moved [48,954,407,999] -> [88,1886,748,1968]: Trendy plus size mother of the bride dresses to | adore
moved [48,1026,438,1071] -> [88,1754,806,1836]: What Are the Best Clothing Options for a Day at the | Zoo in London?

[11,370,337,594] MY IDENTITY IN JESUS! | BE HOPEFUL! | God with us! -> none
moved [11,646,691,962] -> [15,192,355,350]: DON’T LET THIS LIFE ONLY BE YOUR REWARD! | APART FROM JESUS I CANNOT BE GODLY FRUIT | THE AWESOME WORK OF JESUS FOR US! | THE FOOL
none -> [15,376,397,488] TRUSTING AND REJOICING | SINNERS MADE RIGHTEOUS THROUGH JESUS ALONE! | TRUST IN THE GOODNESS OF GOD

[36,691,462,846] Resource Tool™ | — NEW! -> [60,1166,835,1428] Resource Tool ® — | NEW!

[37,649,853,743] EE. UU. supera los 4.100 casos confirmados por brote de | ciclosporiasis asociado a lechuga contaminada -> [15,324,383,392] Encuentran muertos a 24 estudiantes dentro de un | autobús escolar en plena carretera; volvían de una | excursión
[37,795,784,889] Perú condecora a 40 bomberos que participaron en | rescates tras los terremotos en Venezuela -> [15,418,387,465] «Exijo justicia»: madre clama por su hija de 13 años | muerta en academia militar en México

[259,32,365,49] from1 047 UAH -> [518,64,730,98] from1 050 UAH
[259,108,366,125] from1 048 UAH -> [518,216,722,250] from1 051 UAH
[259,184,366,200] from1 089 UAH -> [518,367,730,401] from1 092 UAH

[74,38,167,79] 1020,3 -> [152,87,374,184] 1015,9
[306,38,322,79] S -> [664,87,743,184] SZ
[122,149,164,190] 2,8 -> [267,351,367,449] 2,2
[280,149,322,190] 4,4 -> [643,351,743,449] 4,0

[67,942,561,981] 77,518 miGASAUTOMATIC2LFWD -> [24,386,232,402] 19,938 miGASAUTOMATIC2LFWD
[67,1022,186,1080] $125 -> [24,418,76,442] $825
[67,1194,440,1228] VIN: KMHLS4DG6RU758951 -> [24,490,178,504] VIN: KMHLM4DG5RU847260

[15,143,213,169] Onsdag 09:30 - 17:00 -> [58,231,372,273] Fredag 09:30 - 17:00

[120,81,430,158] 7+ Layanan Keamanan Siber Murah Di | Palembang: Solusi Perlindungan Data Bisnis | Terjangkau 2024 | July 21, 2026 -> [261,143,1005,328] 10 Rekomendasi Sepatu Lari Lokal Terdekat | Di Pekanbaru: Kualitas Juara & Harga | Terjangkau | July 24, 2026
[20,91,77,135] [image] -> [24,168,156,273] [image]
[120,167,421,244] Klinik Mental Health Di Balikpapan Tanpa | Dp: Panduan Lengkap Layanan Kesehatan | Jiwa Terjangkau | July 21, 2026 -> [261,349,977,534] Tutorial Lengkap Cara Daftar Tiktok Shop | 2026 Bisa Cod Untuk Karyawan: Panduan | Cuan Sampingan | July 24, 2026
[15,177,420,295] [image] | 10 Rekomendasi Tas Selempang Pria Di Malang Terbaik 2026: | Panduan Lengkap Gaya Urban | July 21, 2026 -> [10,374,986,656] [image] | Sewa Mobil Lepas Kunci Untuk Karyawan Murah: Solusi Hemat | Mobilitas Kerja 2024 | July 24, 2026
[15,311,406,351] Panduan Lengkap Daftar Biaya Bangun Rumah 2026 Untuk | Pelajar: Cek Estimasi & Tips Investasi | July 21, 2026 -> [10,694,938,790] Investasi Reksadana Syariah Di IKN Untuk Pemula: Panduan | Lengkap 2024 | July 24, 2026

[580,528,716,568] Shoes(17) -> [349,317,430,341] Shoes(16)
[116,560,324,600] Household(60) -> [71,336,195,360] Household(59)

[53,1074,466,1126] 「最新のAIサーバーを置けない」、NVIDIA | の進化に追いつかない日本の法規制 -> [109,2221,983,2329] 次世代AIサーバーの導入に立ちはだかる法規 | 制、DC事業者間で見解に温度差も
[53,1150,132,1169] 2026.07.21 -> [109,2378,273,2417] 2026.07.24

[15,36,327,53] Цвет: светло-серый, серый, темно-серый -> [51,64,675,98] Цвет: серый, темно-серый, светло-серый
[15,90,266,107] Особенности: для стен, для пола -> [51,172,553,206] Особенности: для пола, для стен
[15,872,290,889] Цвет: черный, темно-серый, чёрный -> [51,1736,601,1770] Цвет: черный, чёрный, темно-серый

- ABOUT THIS TASK -
For the word "Rekomendasi", count the lines of the data that contain it and give only the count.

- SOLUTION TO THIS PROBLEM -
2